His offering to Logan, a chance to be made mortal, resonates with the big man but he decides against entering into any deal “you don’t want what I’ve got”. And so Yashida looks to take what he can’t have by any means necessary. Meanwhile Logan finds himself in the middle of a family war and into the arms of Mariko (Tao Okamoto) whom he saves from a load of gun toting Yakuza at a funeral in one of the film’s big set pieces.
The film is a bit clunky as it moves from one action set piece to the next, which involves slipping in and out of Logan’s dreams involving Jean Grey lying about in a silk nighty. All of course is essential to the story, as he tries to come to terms with losing those around him.

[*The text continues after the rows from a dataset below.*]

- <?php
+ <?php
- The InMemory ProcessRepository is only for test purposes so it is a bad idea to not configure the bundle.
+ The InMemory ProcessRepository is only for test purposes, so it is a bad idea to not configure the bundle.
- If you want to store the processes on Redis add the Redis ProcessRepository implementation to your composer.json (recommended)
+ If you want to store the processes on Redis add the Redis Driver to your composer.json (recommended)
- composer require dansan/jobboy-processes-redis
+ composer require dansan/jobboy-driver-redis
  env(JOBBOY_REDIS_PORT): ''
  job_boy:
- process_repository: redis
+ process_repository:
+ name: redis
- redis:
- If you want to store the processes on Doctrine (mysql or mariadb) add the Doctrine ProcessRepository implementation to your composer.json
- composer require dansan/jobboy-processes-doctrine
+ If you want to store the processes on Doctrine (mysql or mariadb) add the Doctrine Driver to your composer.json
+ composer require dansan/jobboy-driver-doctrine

Jackman for the most part does a decent job, he is the perfect Wolverine (someone finally managed to tame the iconic hair), not least in the physical form which is very impressive I might add, he also manages a few humorous quips in the process.

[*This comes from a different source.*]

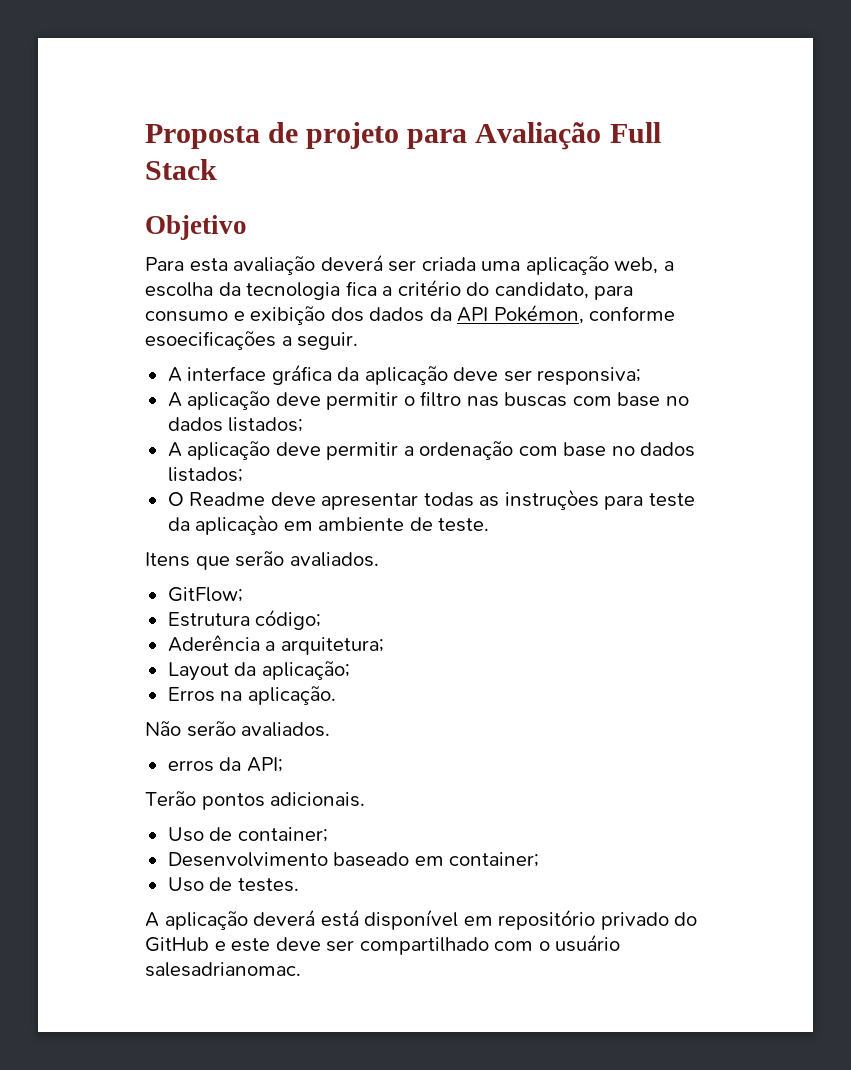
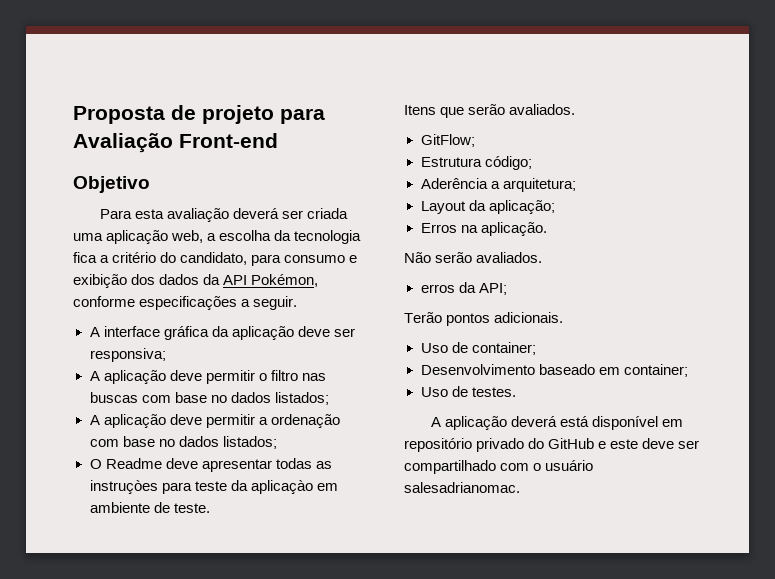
- Proposta de projeto para Avaliação Full Stack
+ Proposta de projeto para Avaliação Front-end
- Para esta avaliação deverá ser criada uma aplicação web, a escolha da tecnologia fica a critério do candidato, para consumo e exibição dos dados da API Pokémon, conforme esoecificações a seguir.
+ Para esta avaliação deverá ser criada uma aplicação web, a escolha da tecnologia fica a critério do candidato, para consumo e exibição dos dados da API Pokémon, conforme especificações a seguir.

The Japanese back drop to the film is a perfect setting, even if at times Wolverine looks like a lost child. Told he is a ronin, a samurai without a master, he struggles to fit into the culture making a number of faux pas along the way.
The final third act which sees Wolverine engage in battle with the Silver Samurai, something of a mechanical let down when it is revealed how the massive suit is powered.
The Wolverine is relatively mutant free, aside from the hairy beast himself only the green suited Viper (Svetlana Khodchenkova) stands against him, and the less said about her suit the better. Poison Ivy ring any bells?
I still firmly believe that 3D does little to enhance a film other than to grow the already massive ticket price, granted there were one or to moments but there was nothing to suggest I would race back to book another 3D experience.
Fans of the X-Men films will make time for this one, and it is a massive improvement on the Wolverine Origins story. However it just doesn’t quite cut the mustard for me, perhaps given the softer rating. I would be interested to see the R-rated version that may hit DVD and Blu ray shelves at some point in the future.